Time for dessert, and Michael Wilson brings out three.  There is a peanut butter parfait that looks like an energy bar.  There is a vanilla cake served with lemon curd, white chocolate powder and raspberry bits (take frozen raspberries and break off one bit at a time).

And a strawberry creation, which incorporates sheep’s milk sorbet, a strawberry granite and strawberries in celery sugar. New takes, chef, and lots of fun. Bet his barbies on the terrace on Saturdays are different, with lots of Beautiful People around. Many fashionistas stay here, because Chanel and other big brands have their local headquarters in this area.

.. and another

Everyone has fun here. The PuLi (note the capital L) has a sensational indoor infinity pool with soaring stone walls on three sides, and a view to Jing’An Park on the fourth, and the spa is run by Anantara.

John Laing is one of life’s great raconteurs and he shares stories, and plans. The next Urban Resort, masterminded by him and his co-founder, Markus Engel, opens in Wuhan this very December.

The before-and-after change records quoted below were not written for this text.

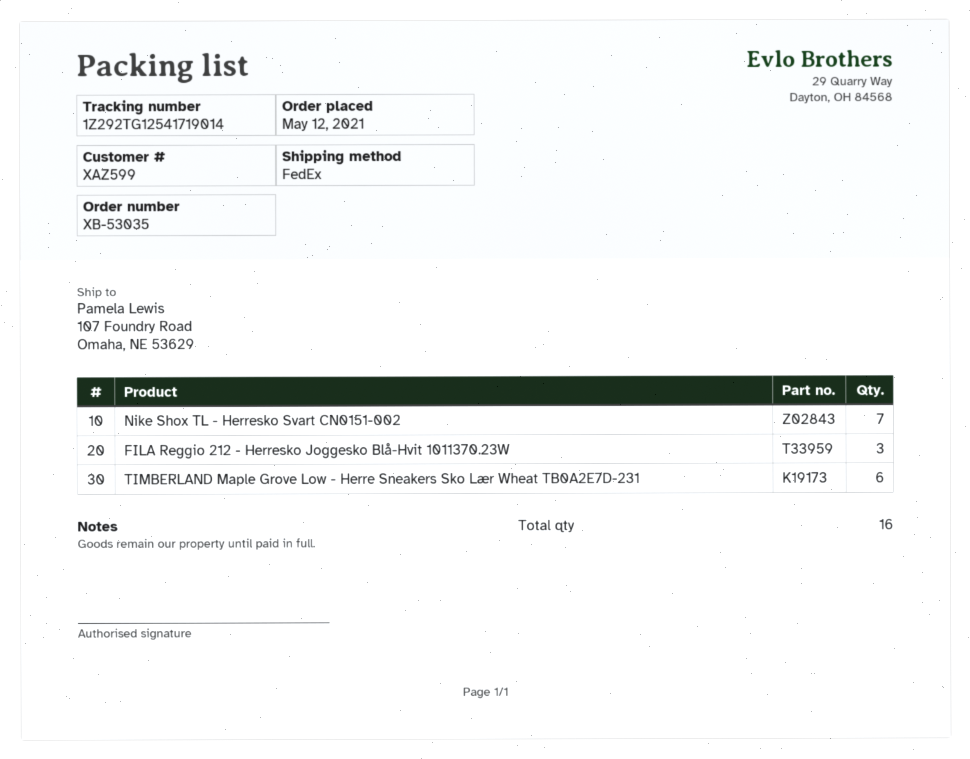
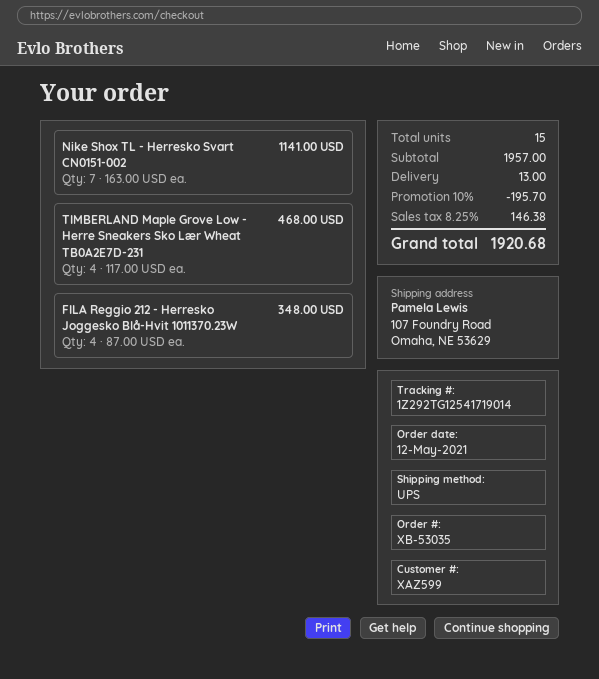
shipping method: FedEx -> UPS
FILA Reggio 212 - Herresko Joggesko Blå-Hvit 1011370.23W: 3 -> 4
TIMBERLAND Maple Grove Low - Herre Sneakers Sko Lær Wheat TB0A2E7D-231: 6 -> 4
total quantity: 16 -> 15

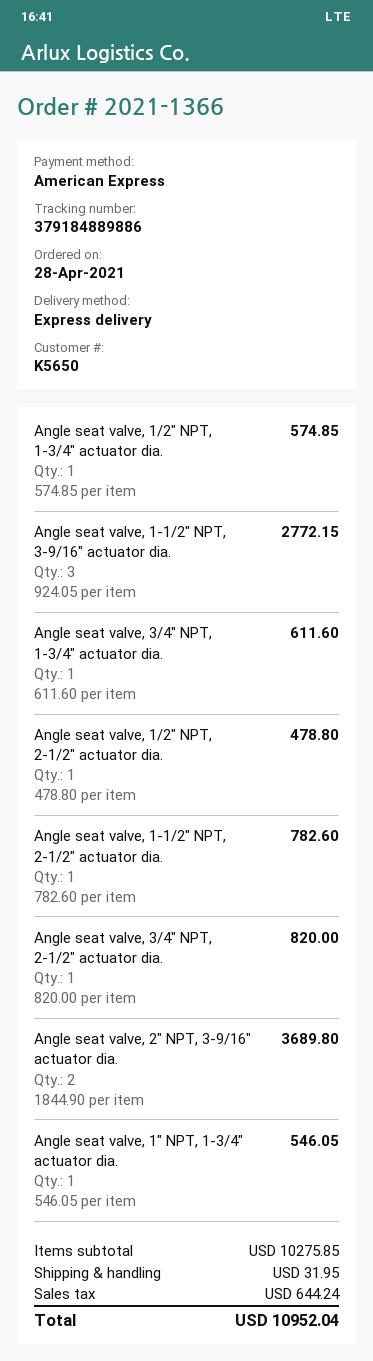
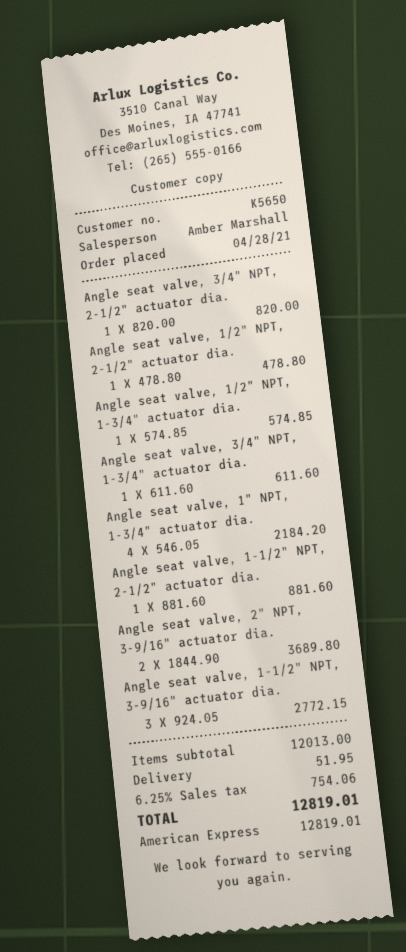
Angle seat valve, 1-1/2" NPT, 2-1/2" actuator dia.: 1 x 782.60 = 782.60 -> 1 x 881.60 = 881.60
Angle seat valve, 1" NPT, 1-3/4" actuator dia.: 1 x 546.05 = 546.05 -> 4 x 546.05 = 2184.20
subtotal: 10275.85 -> 12013.00
shipping: 31.95 -> 51.95
tax: 644.24 -> 754.06
total: 10952.04 -> 12819.01

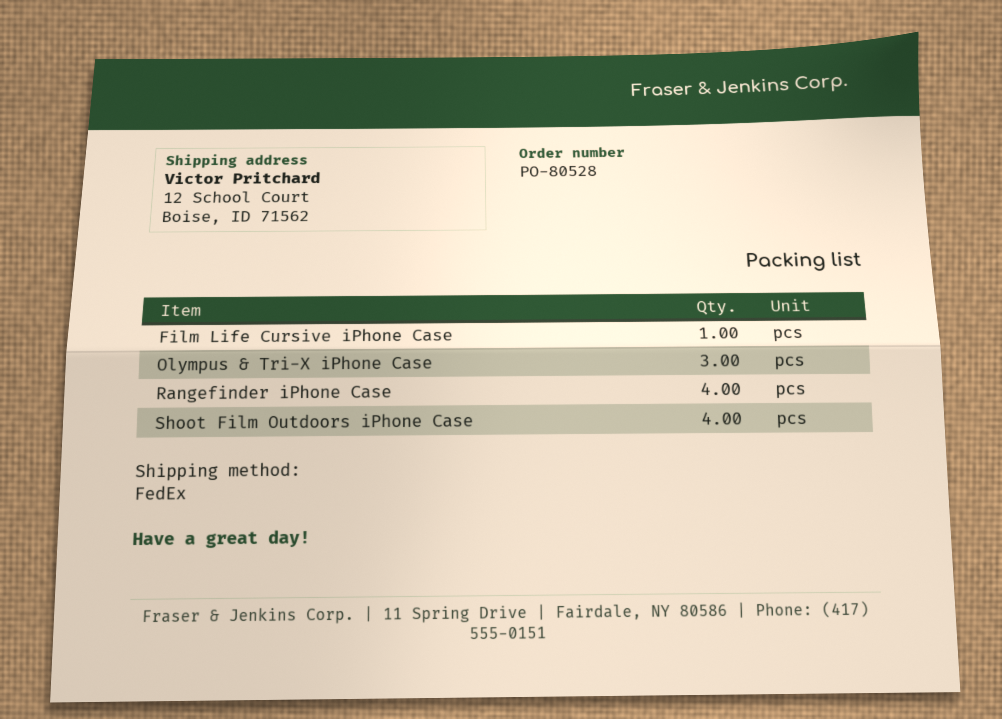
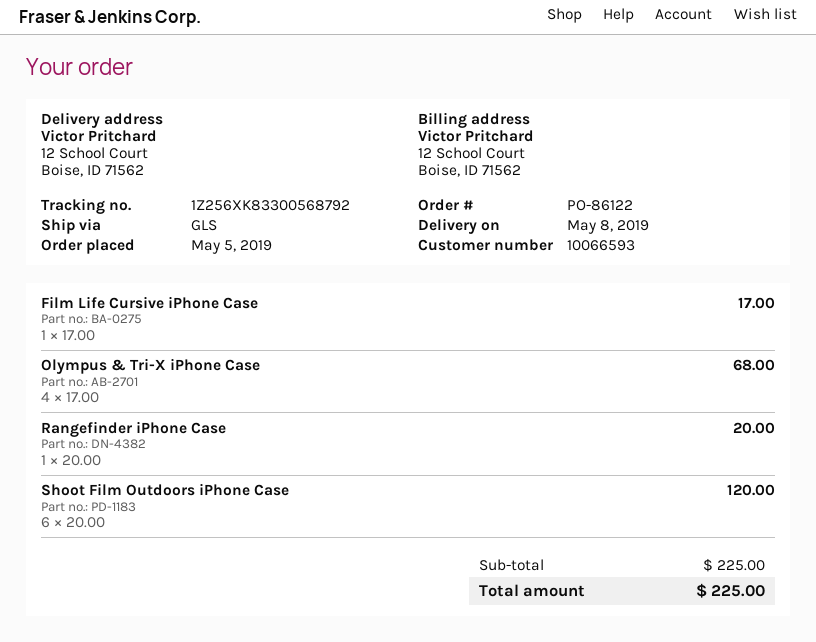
order number: PO-80528 -> PO-86122
shipping method: FedEx -> GLS
Olympus & Tri-X iPhone Case: 3 -> 4
Rangefinder iPhone Case: 4 -> 1
Shoot Film Outdoors iPhone Case: 4 -> 6

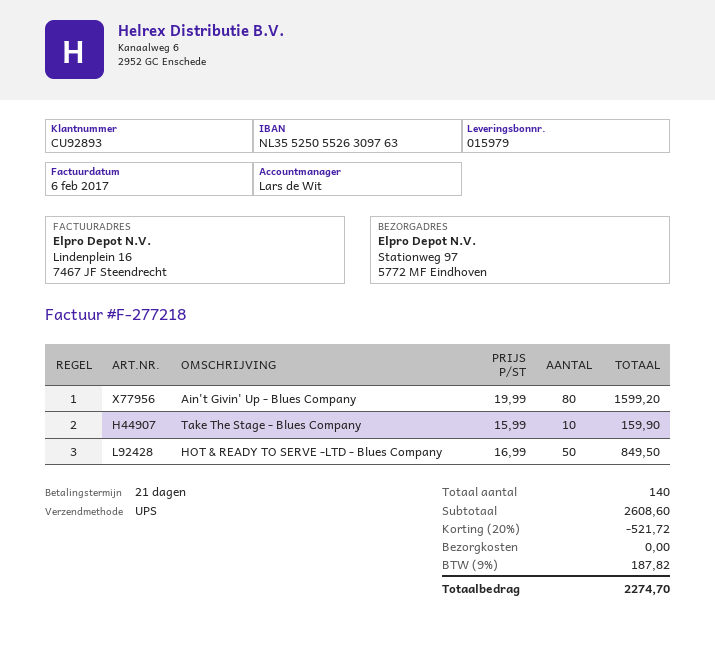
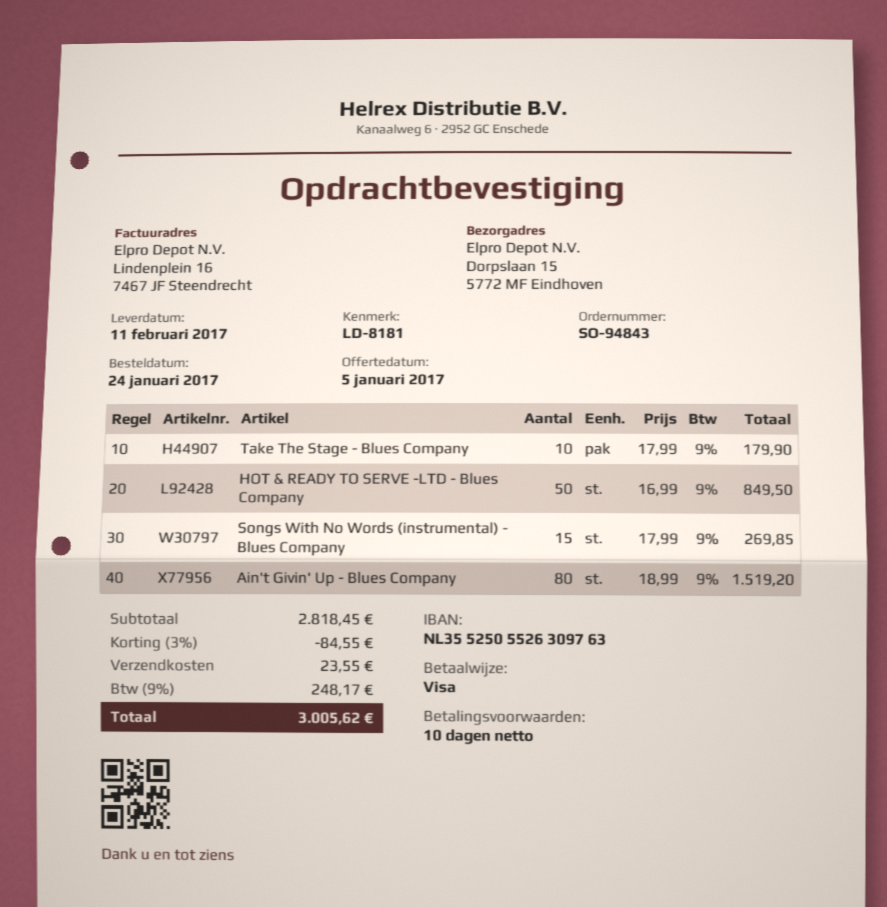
payment terms: 21 days -> 10 days
ship to: Stationweg 97, 5772 MF Eindhoven -> Dorpslaan 15, 5772 MF Eindhoven
Ain't Givin' Up - Blues Company: 80 x 19.99 = 1599.20 -> 80 x 18.99 = 1519.20
Take The Stage - Blues Company: 10 x 15.99 = 159.90 -> 10 x 17.99 = 179.90
Songs With No Words (instrumental) - Blues Company: none -> 15 x 17.99 = 269.85
subtotal: 2608.60 -> 2818.45
discount: 20% = 521.72 -> 3% = 84.55
shipping: 0.00 -> 23.55
tax: 9% = 187.82 -> 9% = 248.17
total: 2274.70 -> 3005.62

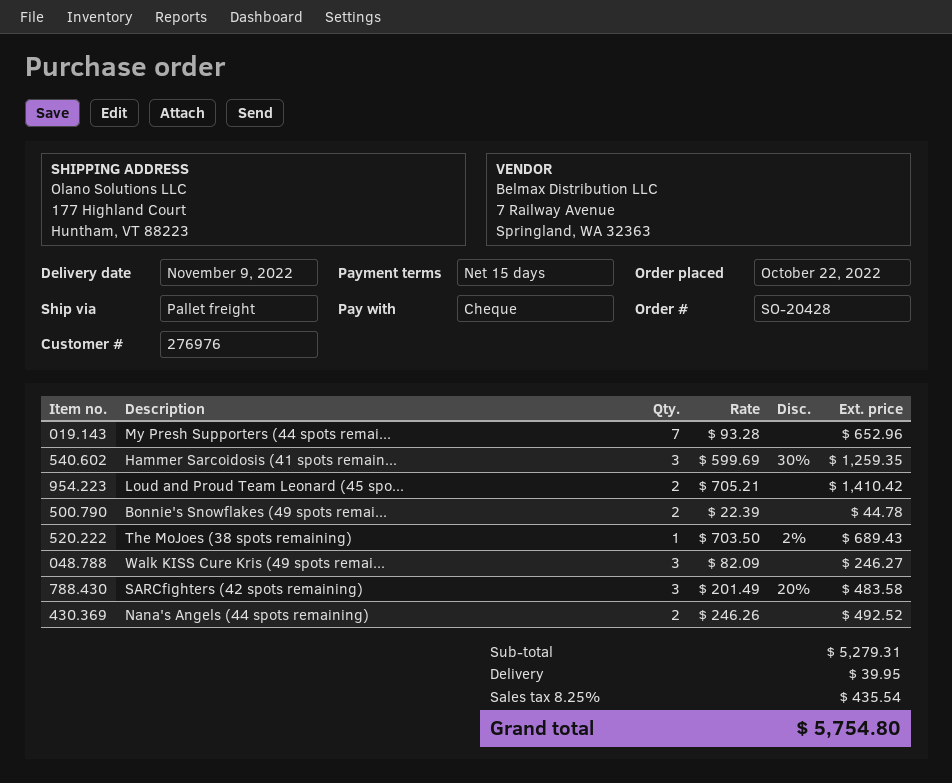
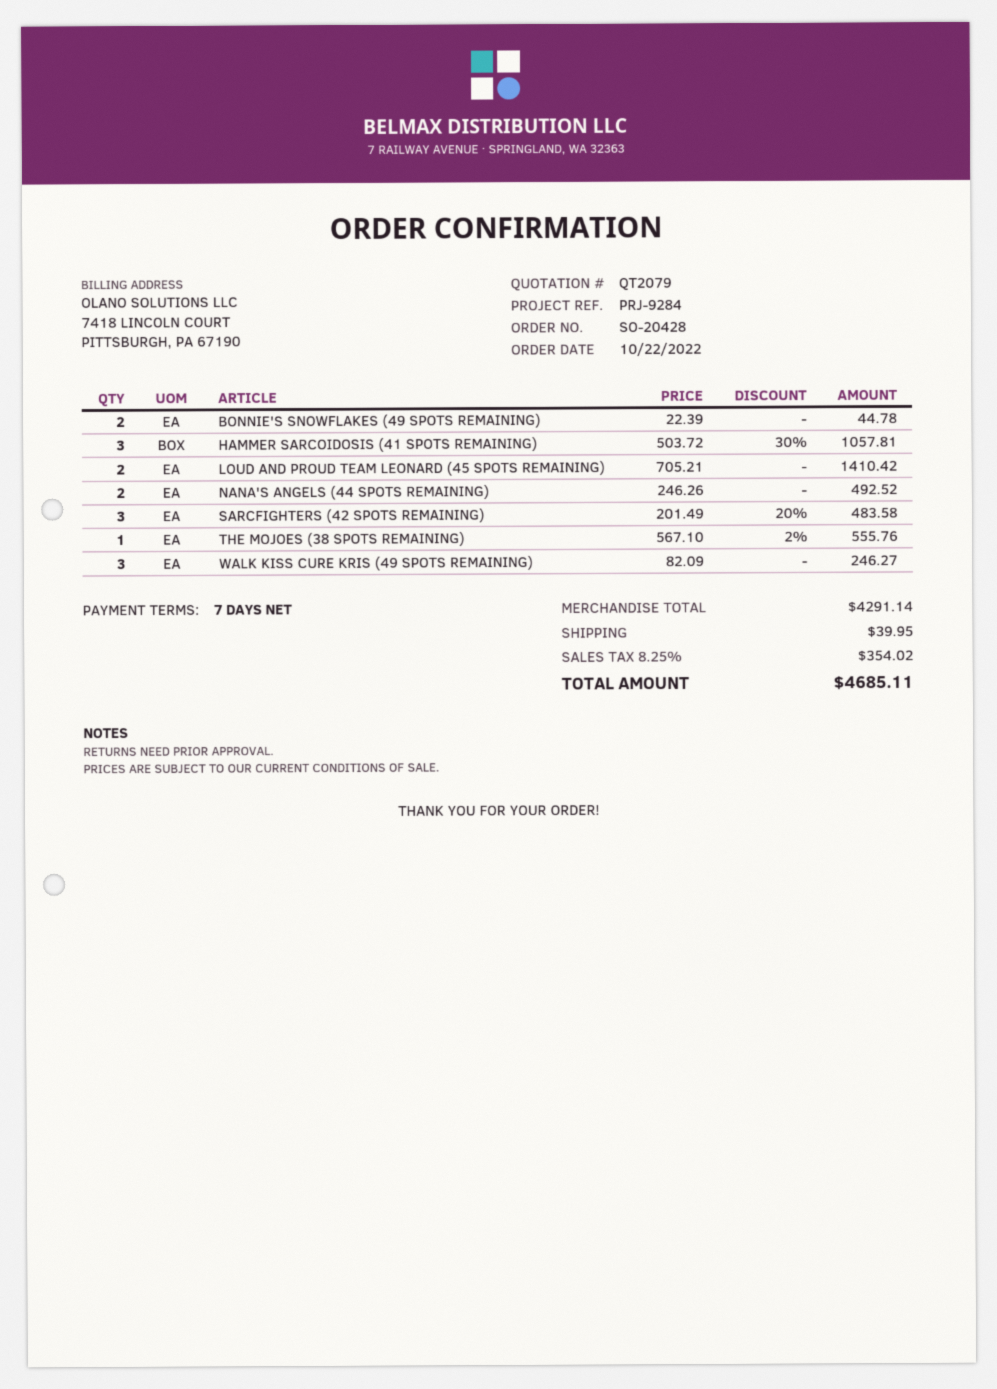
payment terms: 15 days -> 7 days
My Presh Supporters (44 spots remai...: 7 x 93.28 = 652.96 -> none
Hammer Sarcoidosis (41 spots remain...: 3 x 599.69 - 30% = 1259.35 -> 3 x 503.72 - 30% = 1057.81
The MoJoes (38 spots remaining): 1 x 703.50 - 2% = 689.43 -> 1 x 567.10 - 2% = 555.76
subtotal: 5279.31 -> 4291.14
tax: 8.25% = 435.54 -> 8.25% = 354.02
total: 5754.80 -> 4685.11

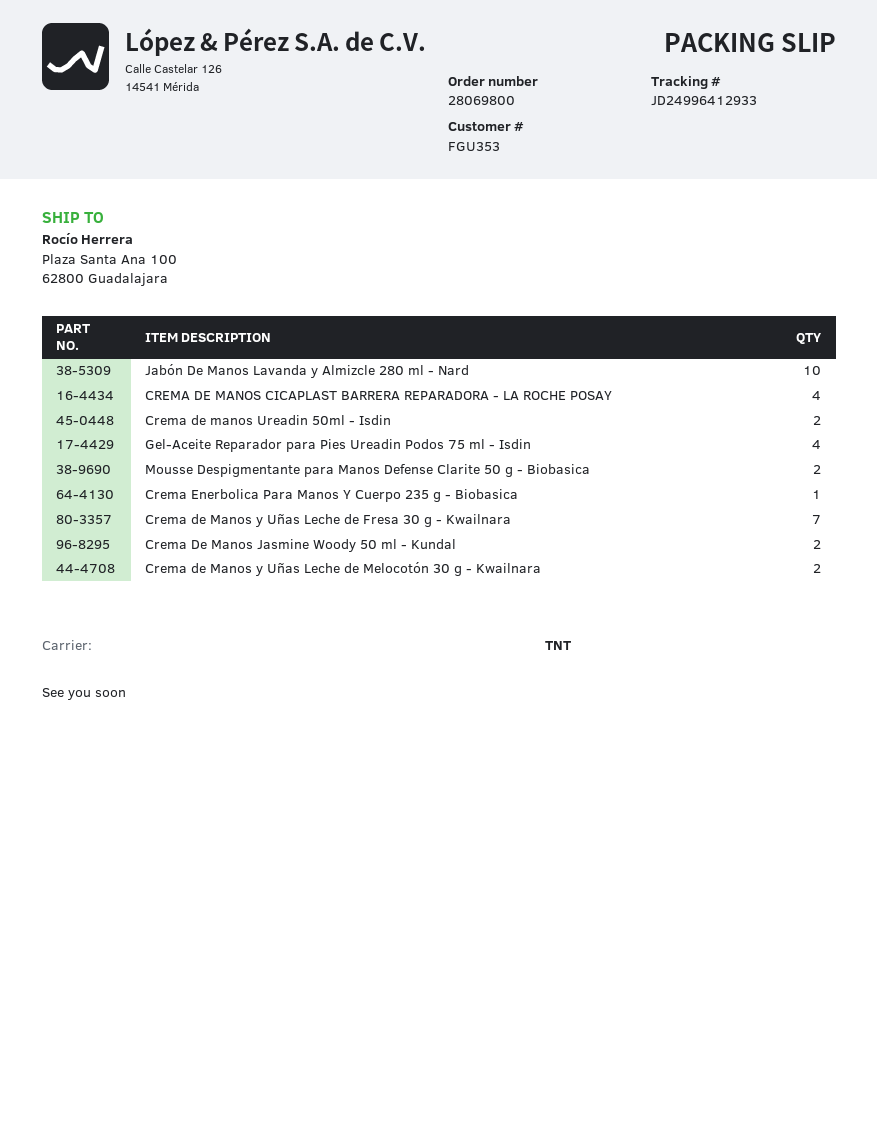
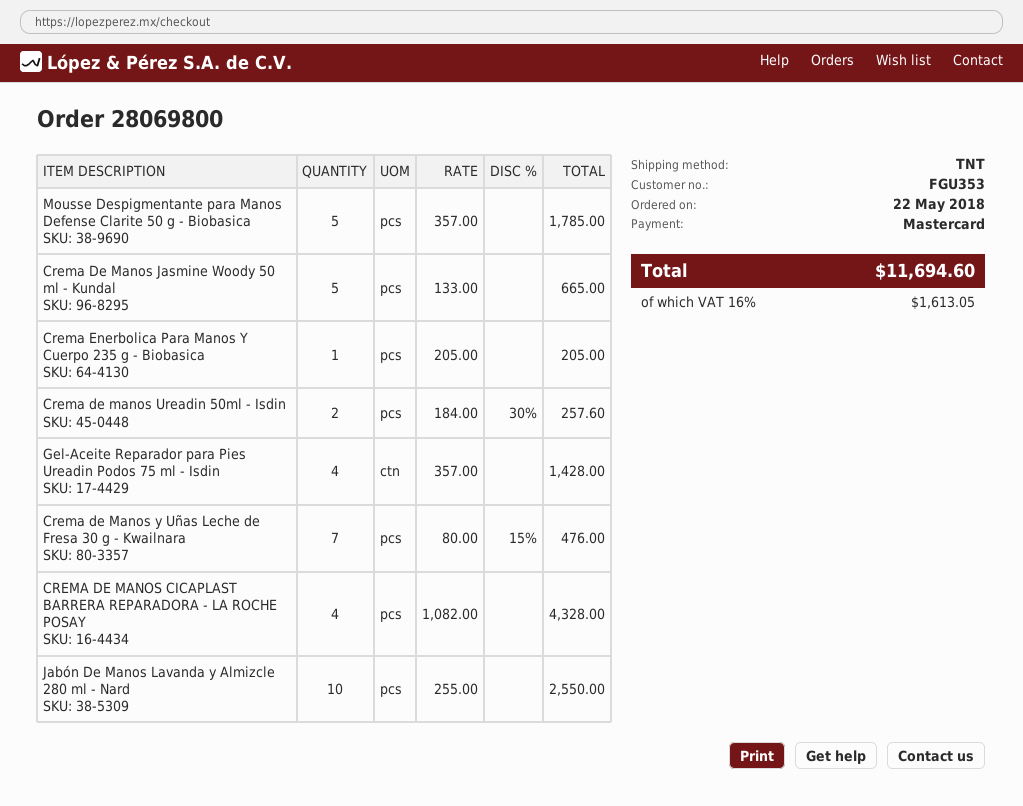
Mousse Despigmentante para Manos Defense Clarite 50 g - Biobasica: 2 -> 5
Crema De Manos Jasmine Woody 50 ml - Kundal: 2 -> 5
Crema de Manos y Uñas Leche de Melocotón 30 g - Kwailnara: 2 -> none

This one will be called the  PuYu Hotel and Spa, and it will be run by the oh-so-English Nigel Badminton, who looked after me when I was at Amarvilas visiting the Taj Mahal.  It too will be designed by Johannes Hartfuss and like the PuLi, the sense of arrival will instantly invoke calm.

This will be the arrival at Urban Resorts’ second property, the PuYu in Wuhan

Just as many of China’s millionaires appreciate the feng shui of the PuLi, they will find the same here (Rupert Hoogewerf, Chairman of the definitive Hurun Report, says travel is the most-preferred leisure activity of his clients, followed by reading and tea-tasting – one tycoon recently bought a whole mountain to grow his own brew).